Dan Hallman is a multidisciplinary artist working across photography, painting, text, and alternative photographic processes. He received his BFA in Photography from Parsons School of Design in 1999.
Hallman began his career as a freelance editorial portrait photographer in New York and London (1999–2017), contributing to publications including Vanity Fair, Glamour, and Departures. While maintaining a high-profile editorial and commercial practice, he simultaneously developed a private body of abstract and conceptual work. He has since shifted his focus entirely to his fine art practice.
His ongoing series Textural integrates language and material experimentation. Working with canvas, oil, acrylic, enamel, ink, spray paint, paper, plastic, and cyanotype, Hallman treats words and short phrases as visual structures rather than declarative statements. The works operate as open systems in which meaning is activated by the viewer. Humor, ambiguity, and restraint coexist, inviting reflection and personal interpretation.
Within his cyanotype works, Hallman operates in two modes. Some pieces present text alone—poetic, spare, and self-effacing—allowing language to occupy the full blue field. Others combine his original photographs with a structured graphic arrangement of words, including works from The End series. Image and text are exposed together through the cyanotype process, chemically bound by light rather than digitally layered. Tonal shifts and softened edges introduce instability, holding tension between what is seen and what is read.
In his contemporary photographic work, Hallman investigates the abstraction of time and perception. His large-scale images are created entirely in-camera, without digital manipulation or AI intervention. Often described as kinetic or gestural, the photographs render fleeting movement tangible, prioritising sensation over subject. From a distance, the works often appear painterly; up close, they resist fixed interpretation.

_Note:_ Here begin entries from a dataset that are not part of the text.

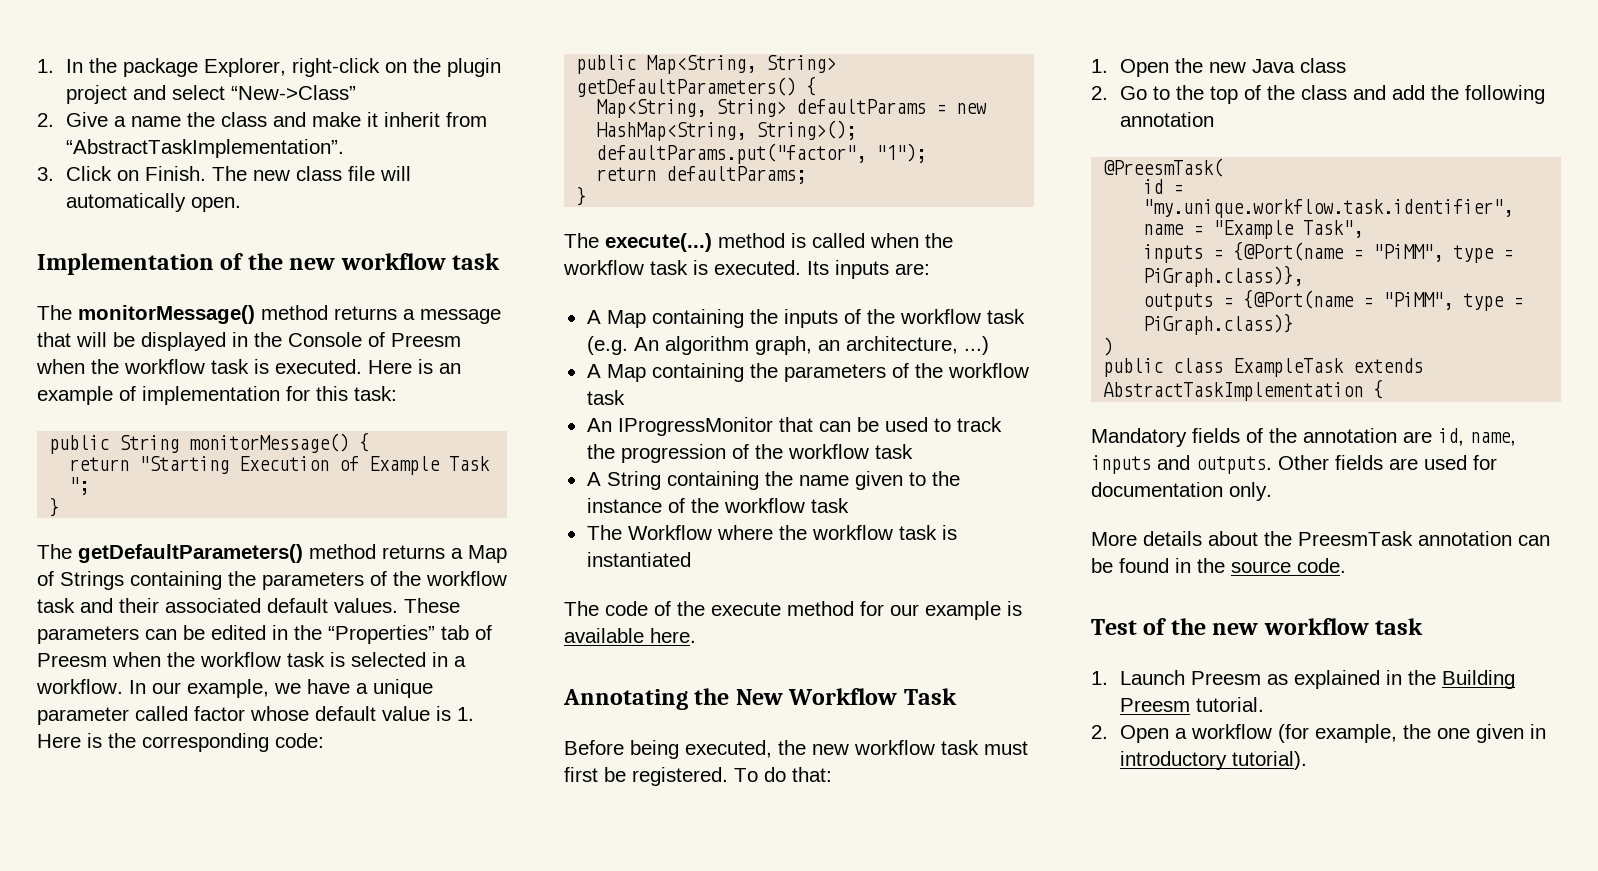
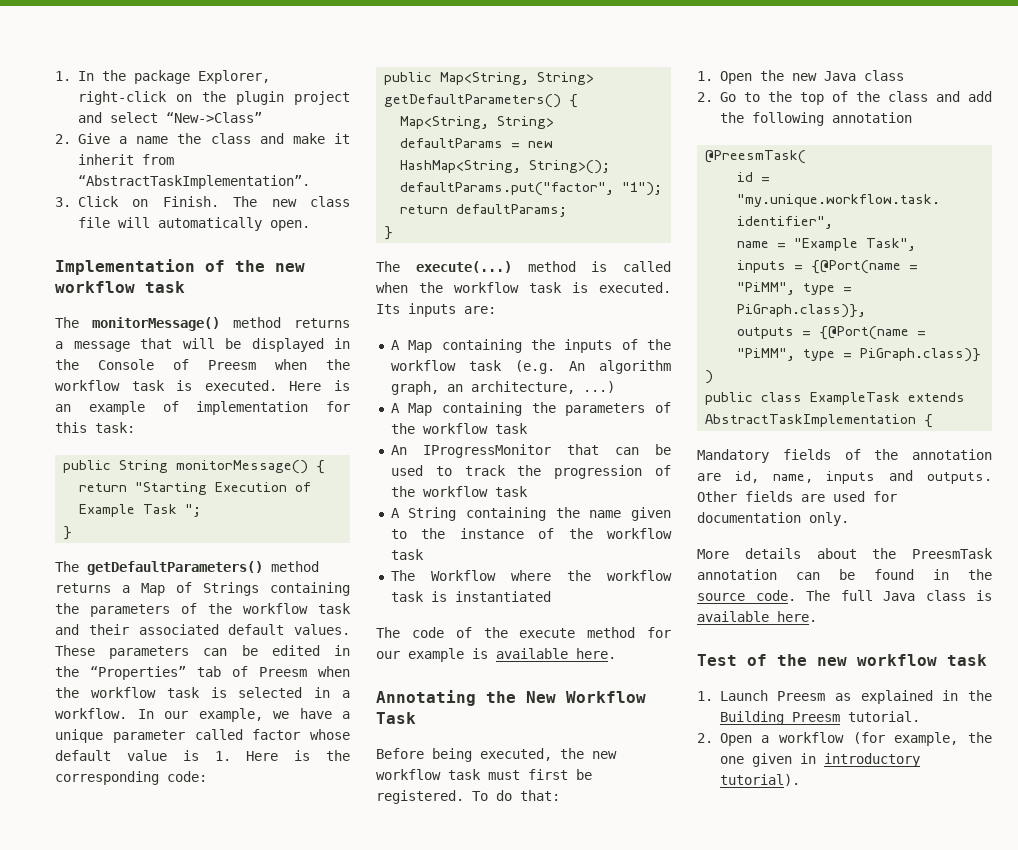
(1346, 565) none -> [806,590,992,601] [697,611,817,622] The full Java class is available here.

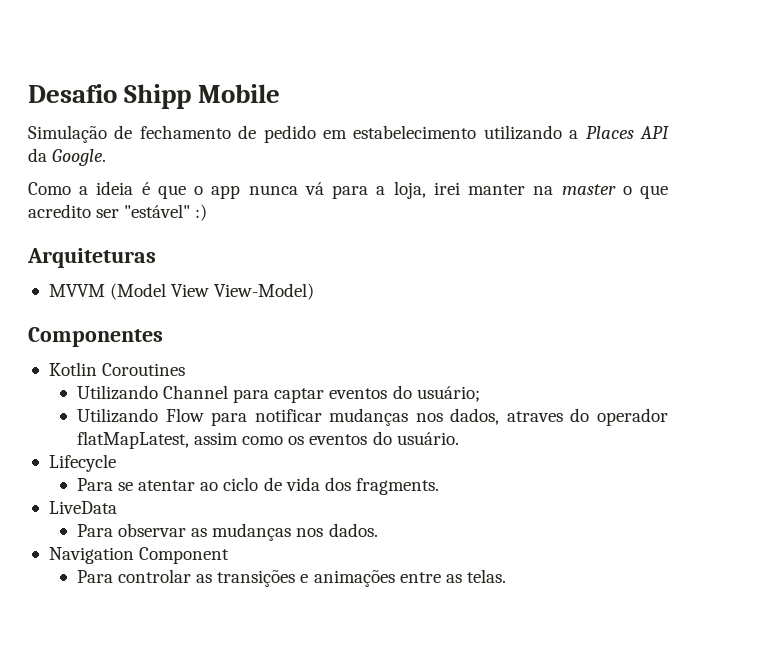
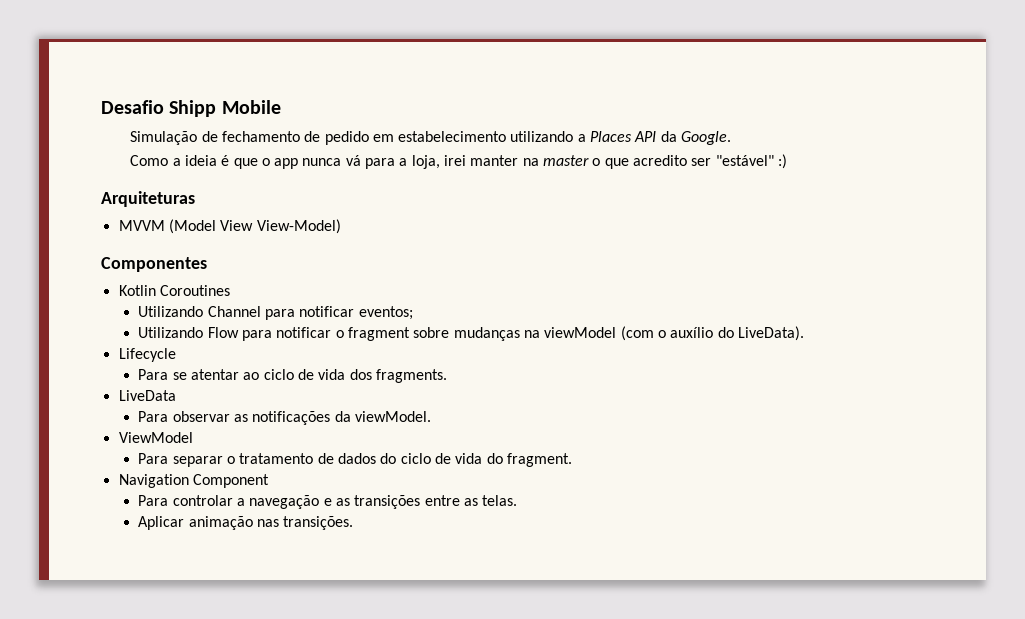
[274,385,480,403] captar eventos do usuário; -> [299,306,413,320] notificar eventos;
[329,408,668,426] [76,431,459,449] mudanças nos dados, atraves do operador flatMapLatest, assim como os eventos do usuário. -> [335,326,804,341] o fragment sobre mudanças na viewModel (com o auxílio do LiveData).
[212,523,378,541] mudanças nos dados. -> [252,411,431,425] [118,432,193,443] [138,453,572,467] notificações da viewModel. // ViewModel // Para separar o tratamento de dados do ciclo de vida do fragment.
[196,570,395,587] as transições e animações -> [237,495,421,509] a navegação e as transições
(506, 576) none -> [138,516,354,530] // Aplicar animação nas transições.

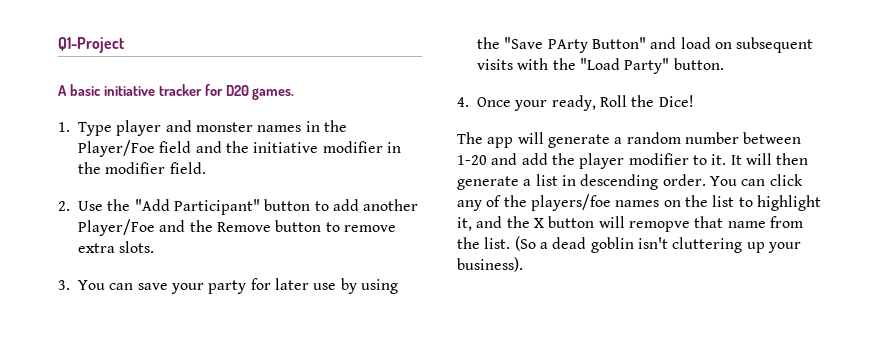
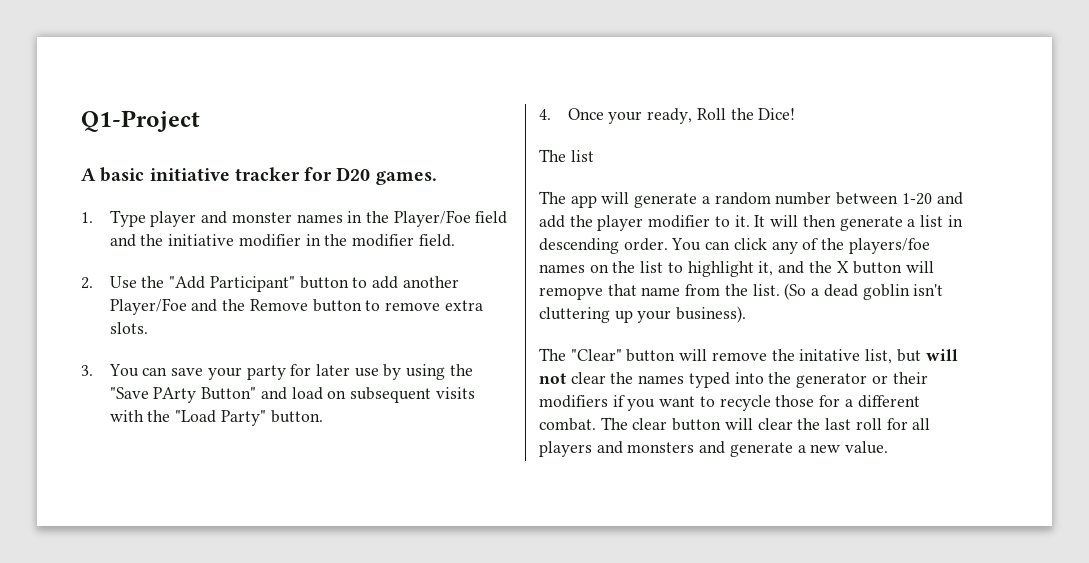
(694, 101) none -> [539,149,594,162] // The list
(523, 264) none -> [539,348,958,364] [539,372,928,388] [539,395,920,411] [539,417,931,431] [539,441,889,457] // The "Clear" button will remove the initative list, but will not clear the names typed into the generator or their modifiers if you want to recycle those for a different combat. The clear button will clear the last roll for all players and monsters and generate a new value.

Hallman has exhibited internationally, including Art Rotterdam (2025, 2026) with Spazio Nuovo; Arte Ayuda (2026), Buenos Aires; Lille Art Up (2025); WTC The Hague Gallery (2024); Unseen Amsterdam (2024); Dan Hallman: The Dutch Years, Acme Studios, The Hague (2024); Rotterdam Photo (2024); Centro Cultural Borges (2019); and the Museum of the City of New York (2002). His work is held in the permanent collection of the Museum of the City of New York.